In [None]:
%pip install catboost


In [None]:
%pip install numpy==1.26.4 pandas==2.2.2 --force-reinstall


In [None]:
import kagglehub

# Download latest version
path = kagglehub.dataset_download("hassan06/nslkdd")

print("Path to dataset files:", path)

In [None]:
import pandas as pd

# Define file paths
train_file_path = path + '/versions/1/KDDTrain+.txt'
test_file_path =  path + '/versions/1/KDDTest+.txt'
column_names = [
    'duration', 'protocol_type', 'service', 'flag', 'src_bytes', 'dst_bytes',
    'land', 'wrong_fragment', 'urgent', 'hot', 'num_failed_logins', 'logged_in',
    'num_compromised', 'root_shell', 'su_attempted', 'num_root',
    'num_file_creations', 'num_shells', 'num_access_files', 'num_outbound_cmds',
    'is_host_login', 'is_guest_login', 'count', 'srv_count', 'serror_rate',
    'srv_serror_rate', 'rerror_rate', 'srv_rerror_rate', 'same_srv_rate',
    'diff_srv_rate', 'srv_diff_host_rate', 'dst_host_count', 'dst_host_srv_count',
    'dst_host_same_srv_rate', 'dst_host_diff_srv_rate', 'dst_host_same_src_port_rate',
    'dst_host_srv_diff_host_rate', 'dst_host_serror_rate', 'dst_host_srv_serror_rate',
    'dst_host_rerror_rate', 'dst_host_srv_rerror_rate', 'label', 'difficulty'
]

# Define Wireshark-exportable features (manually confirmed)
wireshark_features = [
    'duration', 
    'protocol_type', 
    'service', 
    'src_bytes', 
    'dst_bytes', 
    'flag', 
    'land', 
    'wrong_fragment', 
    'urgent', 
    'label'  # include the label for classification
]

# Load datasets
df_train = pd.read_csv(train_file_path, names=column_names, index_col=False)
df_test = pd.read_csv(test_file_path, names=column_names, index_col=False)
df_train
# Drop non-Wireshark features
df_train = df_train[wireshark_features]
df_test = df_test[wireshark_features]


In [None]:
from sklearn.preprocessing import OneHotEncoder, StandardScaler
from sklearn.compose import ColumnTransformer

# Drop the 'difficulty' column
df_train.drop(columns=['difficulty'], inplace=True)
df_test.drop(columns=['difficulty'], inplace=True)

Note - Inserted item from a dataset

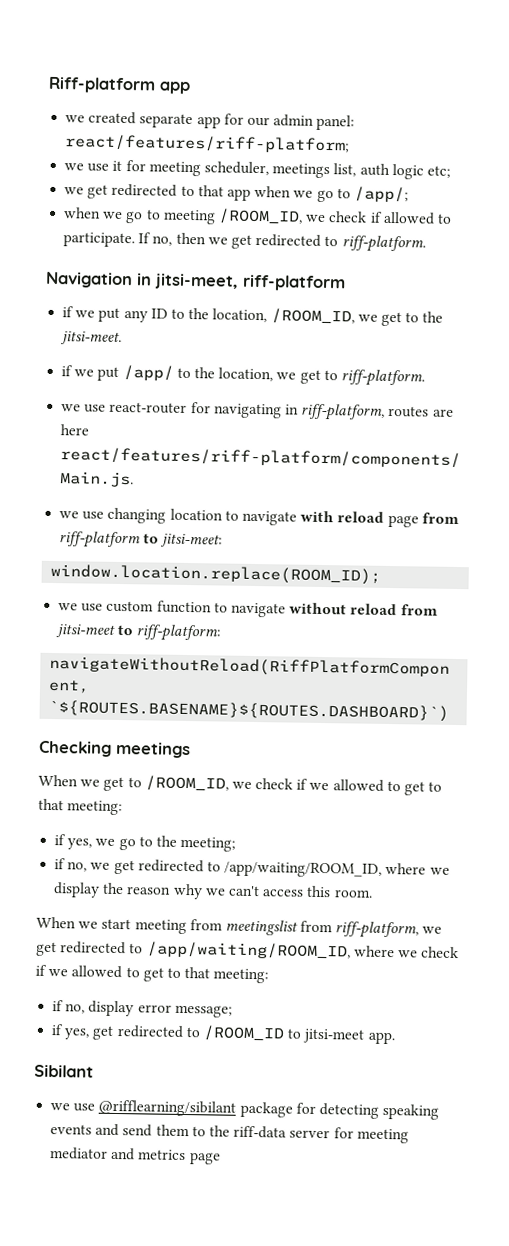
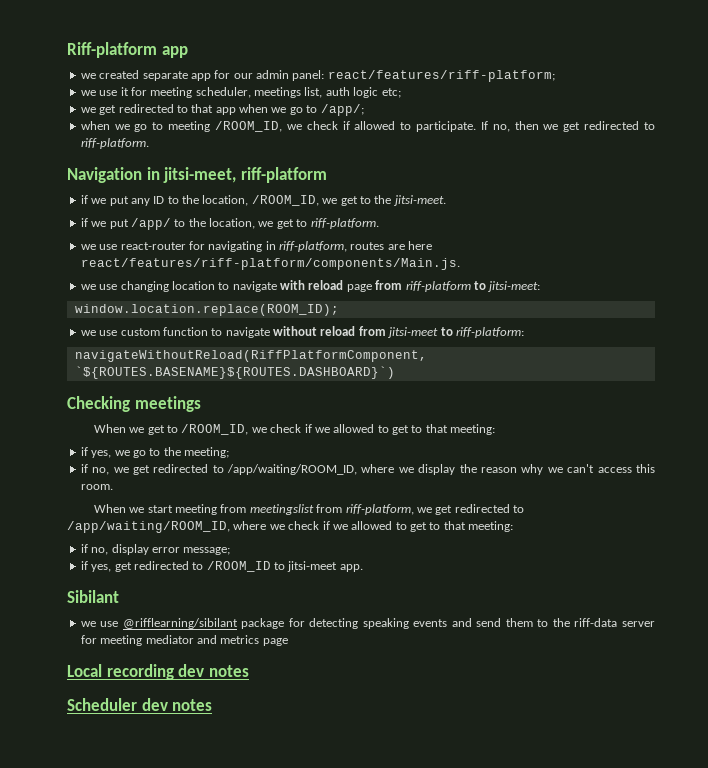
(221, 1158) none -> [67,664,249,680] [67,698,213,711] // Local recording dev notes // Scheduler dev notes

# Combine datasets to ensure consistent encoding
df_combined = pd.concat([df_train, df_test])

# Identify categorical and numerical columns
categorical_features = ['protocol_type', 'service', 'flag']
numerical_features = [col for col in df_train.columns if col not in categorical_features + ['label']]

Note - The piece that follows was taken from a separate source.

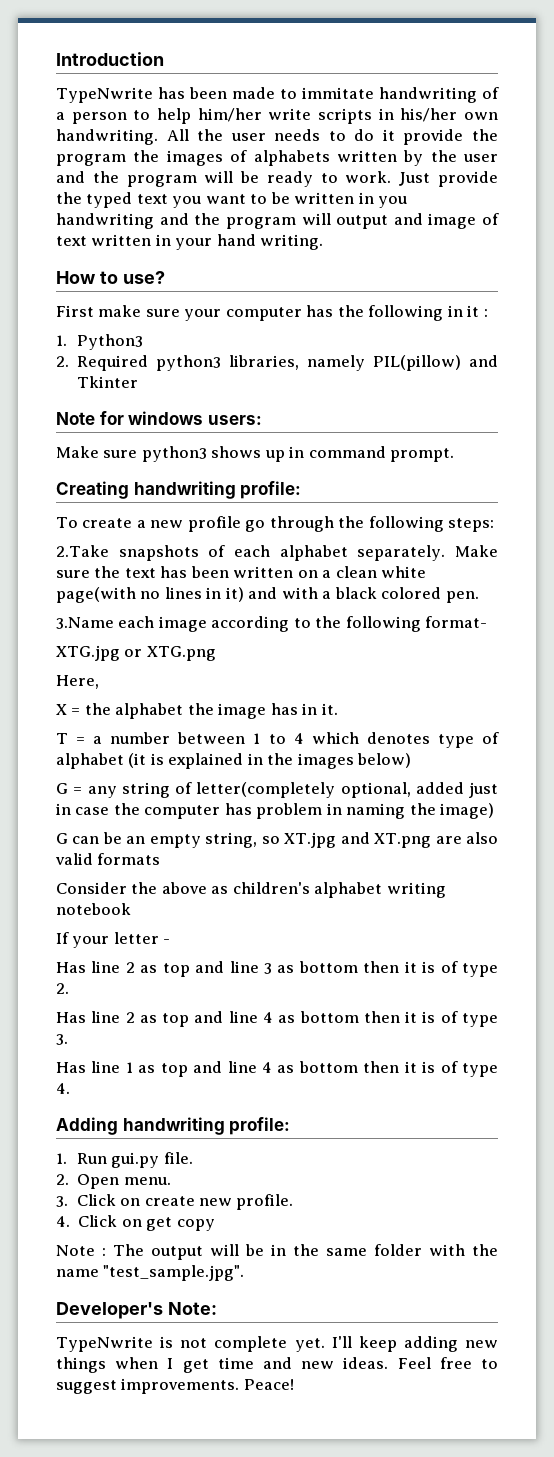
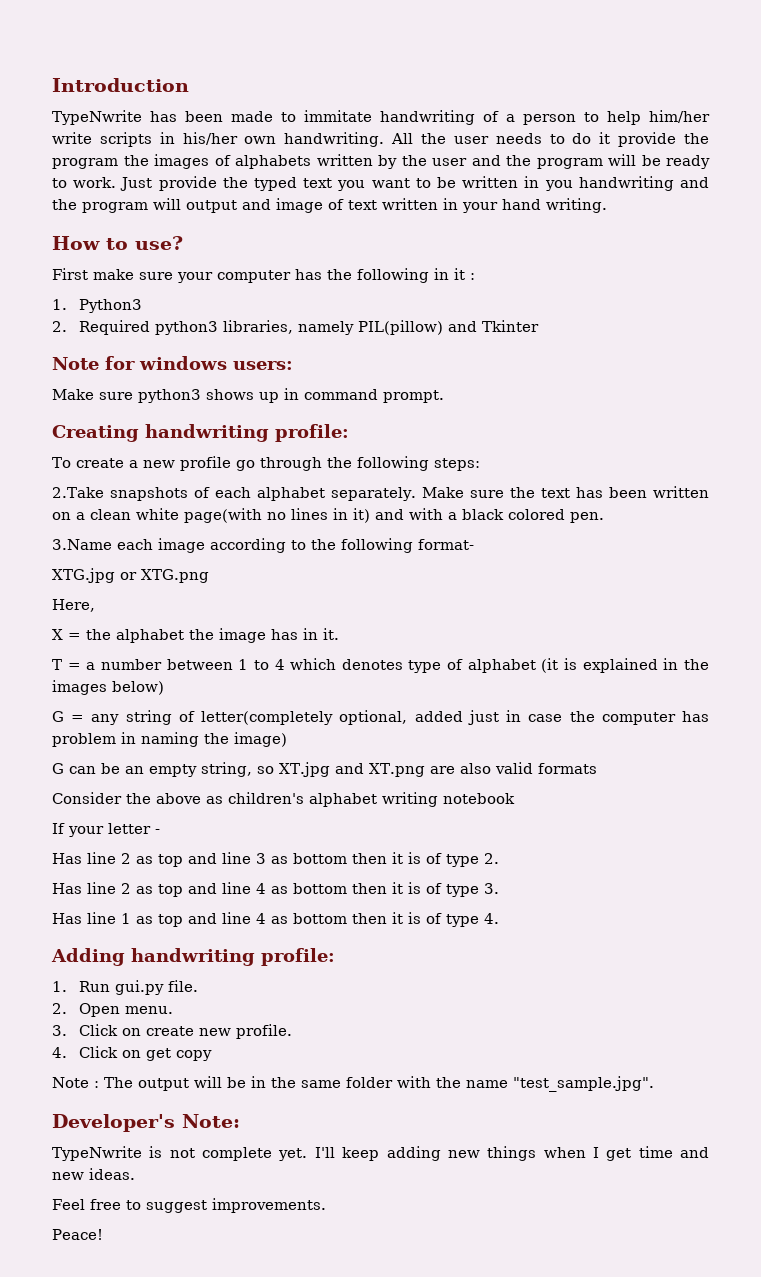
(389, 1363) none -> (135, 1174) //
(240, 1386) none -> (326, 1205) //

# Define preprocessing for categorical and numerical data
preprocessor = ColumnTransformer(
    transformers=[
        ('cat', OneHotEncoder(handle_unknown='ignore'), categorical_features),
        ('num', StandardScaler(), numerical_features)
    ])

# Prepare features and labels
X_combined = df_combined.drop('label', axis=1)
y_combined = df_combined['label'].apply(lambda x: 0 if x == 'normal' else 1)  # Binary classification

# Split back into train and test sets
X_train = X_combined.iloc[:len(df_train), :]
X_test = X_combined.iloc[len(df_train):, :]
y_train = y_combined.iloc[:len(df_train)]
y_test = y_combined.iloc[len(df_train):]

# Fit and transform the data
X_train = preprocessor.fit_transform(X_train)
X_test = preprocessor.transform(X_test)


In [None]:
from catboost import CatBoostClassifier
import pickle

# Initialize and train the CatBoost model
model = CatBoostClassifier(iterations=1000, learning_rate=0.1, depth=6, verbose=200)
model.fit(X_train, y_train, eval_set=(X_test, y_test), early_stopping_rounds=10)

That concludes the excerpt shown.